Submitted to: Journal of Economic Entomology
Publication Type: Peer Reviewed Journal
Publication Acceptance Date: 2/16/2010
Publication Date: 8/2/2010
Citation: Siegel, J.P., Kuenen, L.P., Ledbetter, C.A. 2010. Variable development rate and survival of navel orangeworm (Lepidoptera: Pyralidae) on wheat bran diet and almonds. Journal of Economic Entomology. 103(4):1250-1257.

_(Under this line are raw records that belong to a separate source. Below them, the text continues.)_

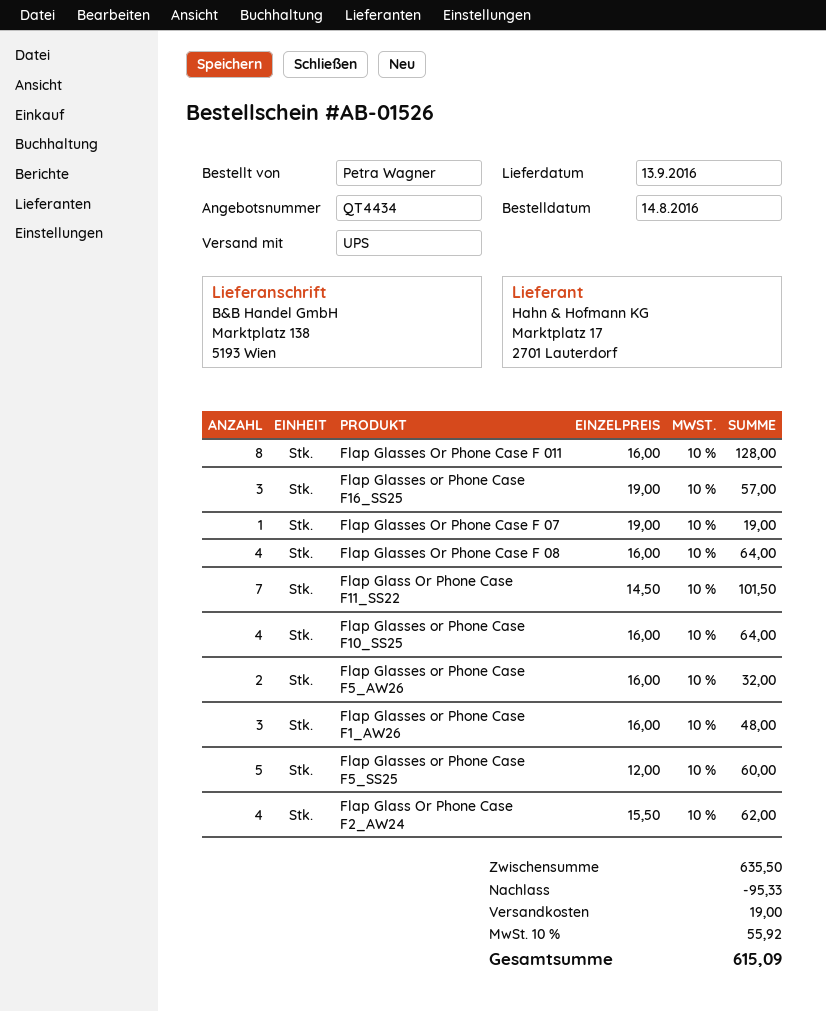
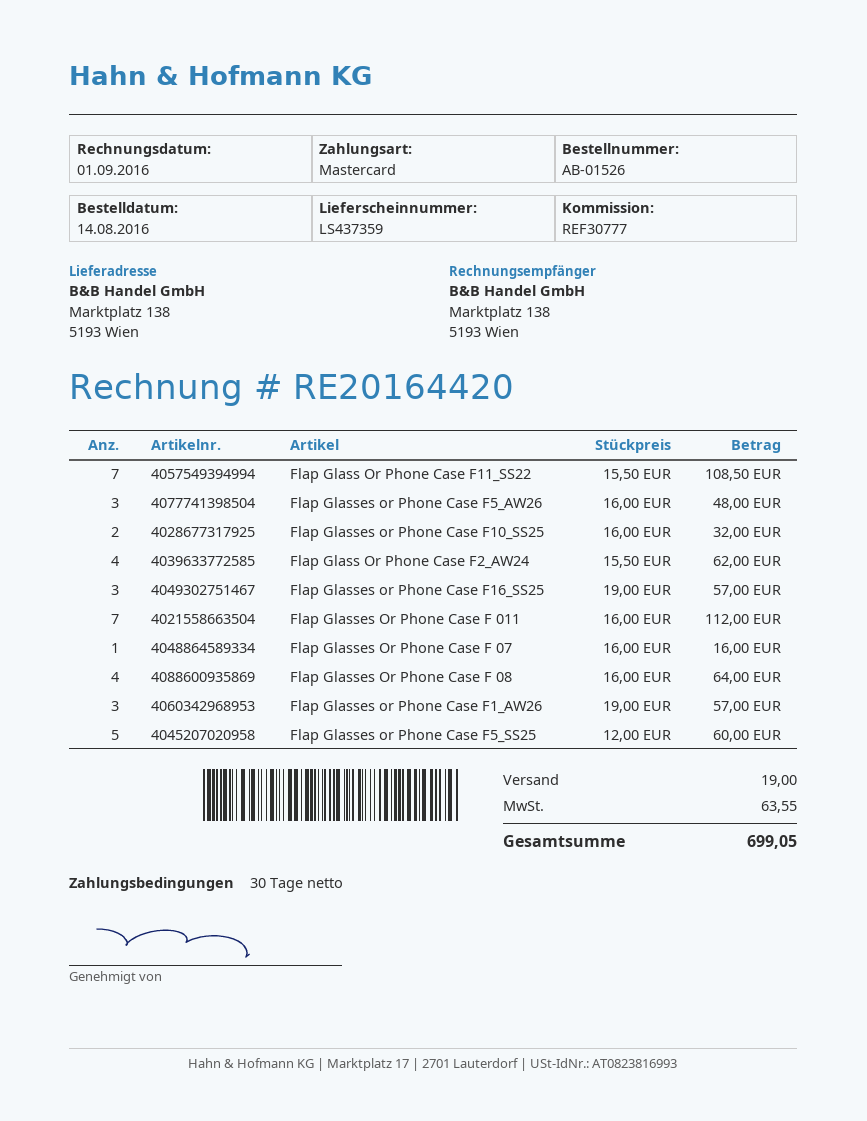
Flap Glasses Or Phone Case F 011: 8 x 16.00 = 128.00 -> 7 x 16.00 = 112.00
Flap Glasses Or Phone Case F 07: 1 x 19.00 = 19.00 -> 1 x 16.00 = 16.00
Flap Glass Or Phone Case F11_SS22: 7 x 14.50 = 101.50 -> 7 x 15.50 = 108.50
Flap Glasses or Phone Case F10_SS25: 4 x 16.00 = 64.00 -> 2 x 16.00 = 32.00
Flap Glasses or Phone Case F5_AW26: 2 x 16.00 = 32.00 -> 3 x 16.00 = 48.00
Flap Glasses or Phone Case F1_AW26: 3 x 16.00 = 48.00 -> 3 x 19.00 = 57.00
discount: 95.33 -> none
tax: 55.92 -> 63.55
total: 615.09 -> 699.05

Interpretive Summary: One of the key issues in controlling the navel orangeworm is determining its rate of development in the field, which is complicated because this insect is a pest of both almonds and pistachios and may develop at different rates on each nut species. Previous research concentrated on a single variety of almond and it was assumed that the duration of development was the same on all almond varieties and pistachios. A series of laboratory and field experiments were conducted to determine if there were differences in development among almond varieties as well as between almonds and pistachios. Additional studies were conducted to determine if development was faster at constant temperature than at fluctuating temperatures. In these studies development was faster and survival greater at constant temperature, and the differences were greatest when the fluctuating temperatures approached 111°F. When conditions were equal, development was faster on pistachios than on almonds, but on all nuts some individuals required two to three times longer to develop than the first adults that emerged. This variation was greatest in almonds and overall, the speed of development depended on the quality of the nuts. Development was fastest on new crop nuts and took longer on unharvested nuts from the previous year. Among almonds, navel orangeworm developed at different rates on different varieties, and its survival also depended on variety. We consider the almond varieties that had the slowest rate of navel orangeworm development and survival to be resistant and future experiments will attempt to quantify the factors responsible.

Technical Abstract: A series of laboratory and field studies were conducted using three lines of navel orangeworm (NOW) reared on wheat bran diet, pistachios, and almonds at constant and fluctuating temperature. The duration of development, measured in degree-days Celsius (DD°C) differed significantly among the three lines on wheat bran diet at constant temperature. Development was as much as 40% faster at constant temperature than at fluctuating temperatures in the laboratory and in the field, therefore the developmental duration determined at constant temperature was not an absolute measure even when the same number of DD were accumulated at constant and varying temperature. Survival decreased by 50% compared to the constant temperature control when the maximum temperature in fluctuating regimes exceeded 43°C. In pistachios, NOW developed faster on new-crop nuts than on unharvested nuts (mummies) and survival was the greatest, 57%, on mature nuts, and the lowest, 3.5%, on mummies. In almonds, the development rate on new-crop nuts was variety-dependent and was the slowest on the experimental selection ‘23-122’. Development and survival on almond mummies was also variety-dependent, and NOW emerged earliest from ‘Nonpareil’ and latest from ‘Carmel’ nuts, differing by 529 DD°C. Survival on almond mummies was the highest on ‘Butte’, 35.7%, and the lowest on ‘Carmel’, 7.2%. When pistachios and almonds were compared, development on new-crop pistachios was 25%-100% faster than on almonds, depending on variety, and the duration of development of NOW on both pistachio and almond mummies were similar. In our trials, both the speed of NOW development and survival depended on nut age, variety and quality, indicating that nuts are a dynamic rather than a static nutrient source for NOW.